* What the exercise asks: From the entries below, return only the lines starting at the one that contains "come a creature</span></div>" and ending at the one that contains "responsabilità sono molte,</span></div>", exactly as they stand.

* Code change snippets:
______

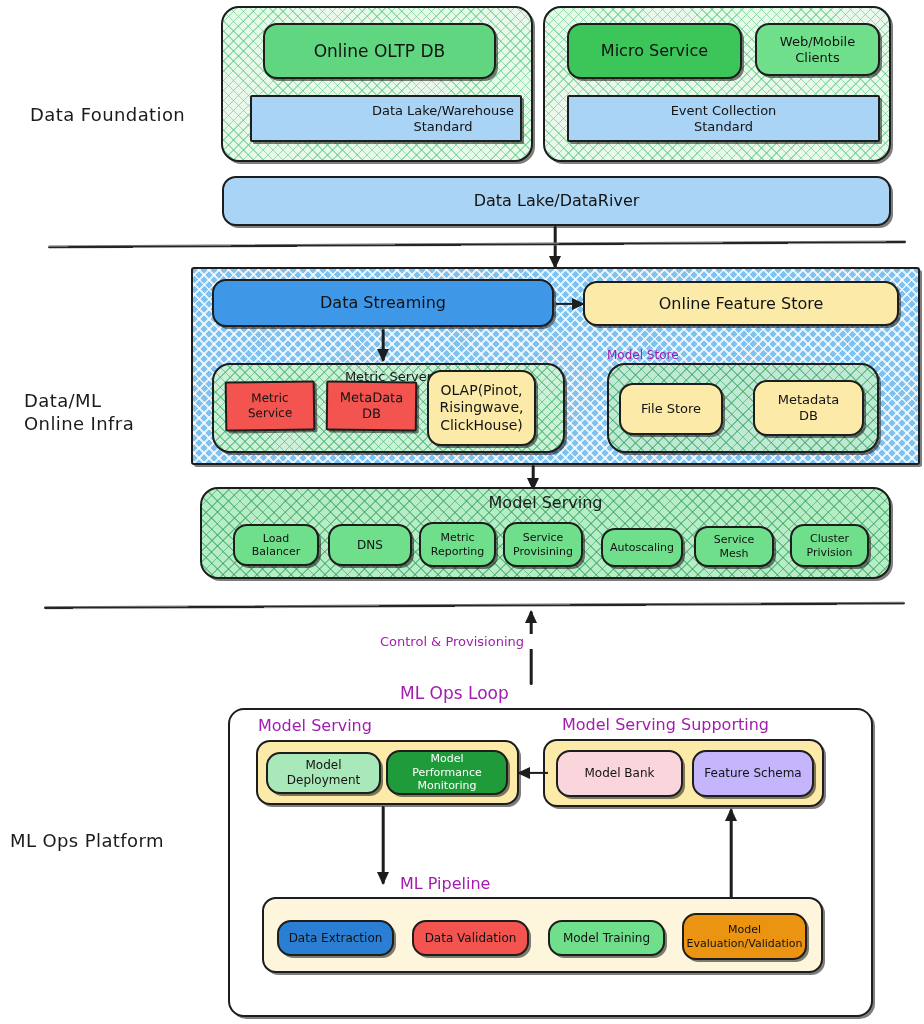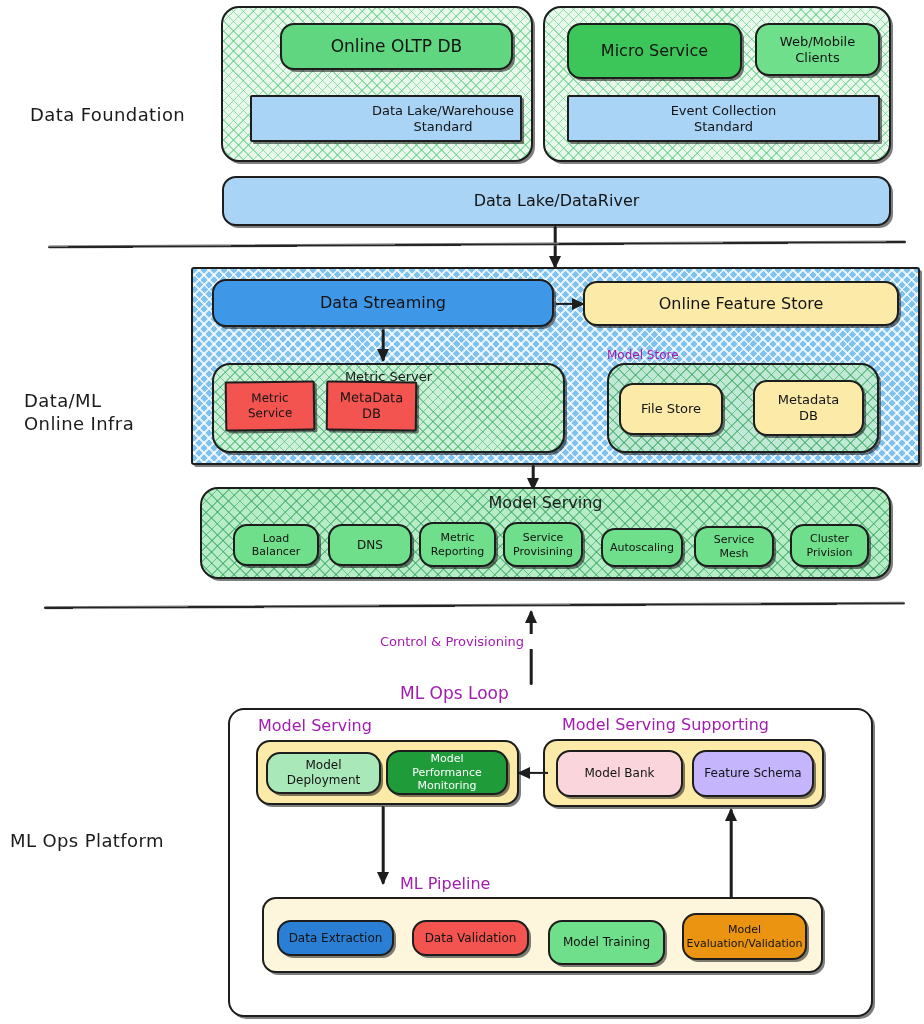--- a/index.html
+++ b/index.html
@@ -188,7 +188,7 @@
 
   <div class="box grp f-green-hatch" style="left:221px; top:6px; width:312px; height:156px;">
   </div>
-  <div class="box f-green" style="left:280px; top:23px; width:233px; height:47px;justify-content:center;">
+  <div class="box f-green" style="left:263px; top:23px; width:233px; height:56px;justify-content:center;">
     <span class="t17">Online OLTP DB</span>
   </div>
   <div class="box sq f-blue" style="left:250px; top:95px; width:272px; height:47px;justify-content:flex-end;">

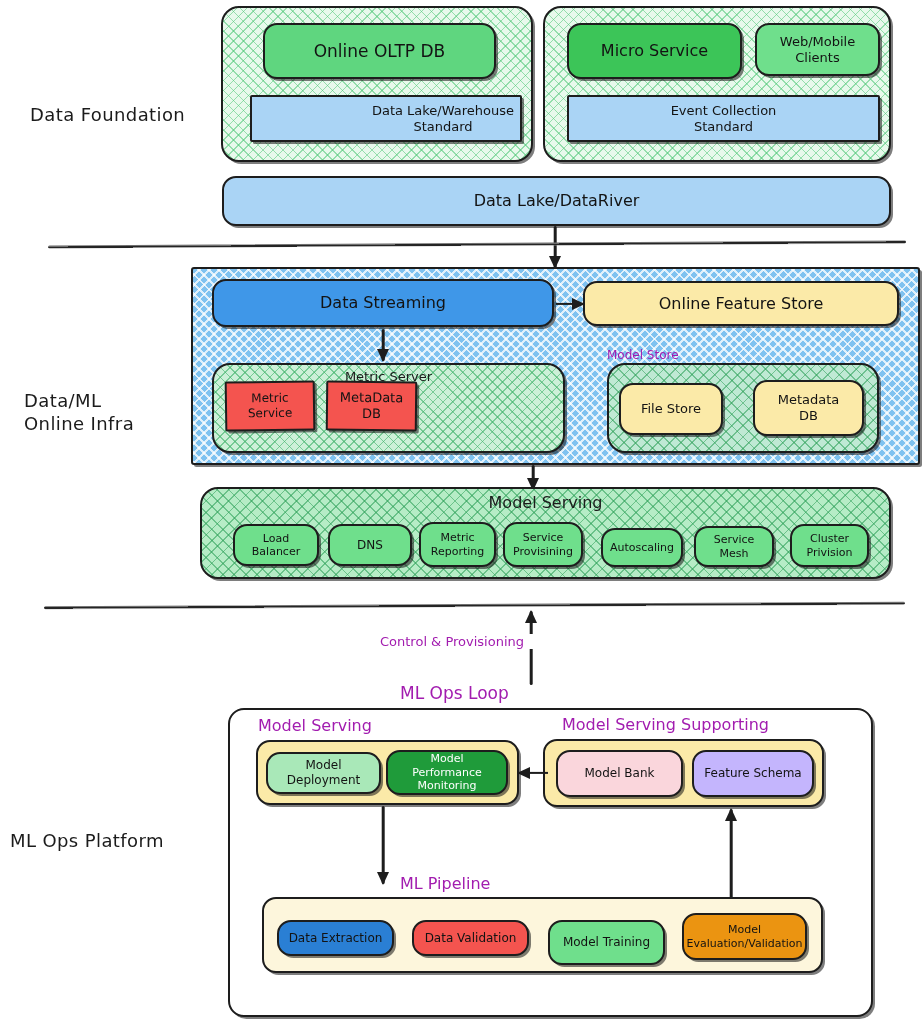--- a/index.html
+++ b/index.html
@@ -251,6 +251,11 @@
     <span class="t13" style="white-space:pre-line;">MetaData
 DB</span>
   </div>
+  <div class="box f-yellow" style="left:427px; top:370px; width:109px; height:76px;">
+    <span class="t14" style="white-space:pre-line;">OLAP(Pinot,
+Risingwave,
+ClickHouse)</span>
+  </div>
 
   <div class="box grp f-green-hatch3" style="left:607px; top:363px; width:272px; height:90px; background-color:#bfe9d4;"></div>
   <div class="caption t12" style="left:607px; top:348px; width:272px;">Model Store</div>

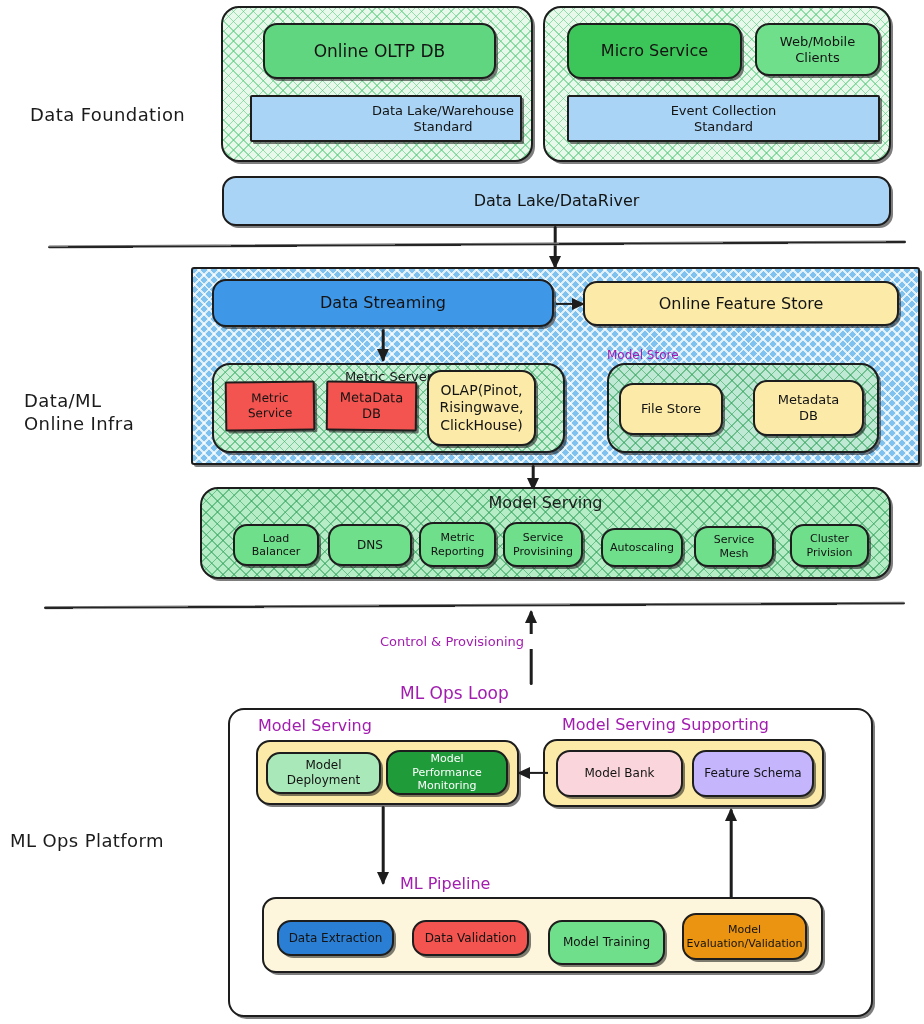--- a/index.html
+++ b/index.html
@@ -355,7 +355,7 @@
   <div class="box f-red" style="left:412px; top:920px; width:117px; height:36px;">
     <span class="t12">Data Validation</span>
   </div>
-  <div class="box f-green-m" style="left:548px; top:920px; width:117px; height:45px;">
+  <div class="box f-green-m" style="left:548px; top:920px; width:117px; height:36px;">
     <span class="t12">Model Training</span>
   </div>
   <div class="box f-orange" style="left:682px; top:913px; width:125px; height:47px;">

______

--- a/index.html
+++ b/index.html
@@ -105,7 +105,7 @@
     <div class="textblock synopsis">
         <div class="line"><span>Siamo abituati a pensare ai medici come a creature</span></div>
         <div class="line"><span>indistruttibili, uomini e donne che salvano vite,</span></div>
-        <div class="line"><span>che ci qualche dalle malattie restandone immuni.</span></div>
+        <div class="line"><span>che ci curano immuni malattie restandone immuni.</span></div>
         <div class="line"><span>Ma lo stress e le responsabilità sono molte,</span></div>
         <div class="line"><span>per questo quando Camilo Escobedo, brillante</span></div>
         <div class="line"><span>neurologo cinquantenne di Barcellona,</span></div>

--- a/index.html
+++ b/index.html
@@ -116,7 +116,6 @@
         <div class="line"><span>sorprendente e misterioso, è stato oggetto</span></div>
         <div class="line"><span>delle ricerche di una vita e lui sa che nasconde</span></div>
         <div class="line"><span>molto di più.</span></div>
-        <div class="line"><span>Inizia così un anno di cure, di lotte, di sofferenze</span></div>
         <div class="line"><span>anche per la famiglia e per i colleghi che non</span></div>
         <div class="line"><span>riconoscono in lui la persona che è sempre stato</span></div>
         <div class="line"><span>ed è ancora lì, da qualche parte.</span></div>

______

* Task solution:
         <div class="line"><span>Siamo abituati a pensare ai medici come a creature</span></div>
         <div class="line"><span>indistruttibili, uomini e donne che salvano vite,</span></div>
-        <div class="line"><span>che ci qualche dalle malattie restandone immuni.</span></div>
+        <div class="line"><span>che ci curano immuni malattie restandone immuni.</span></div>
         <div class="line"><span>Ma lo stress e le responsabilità sono molte,</span></div>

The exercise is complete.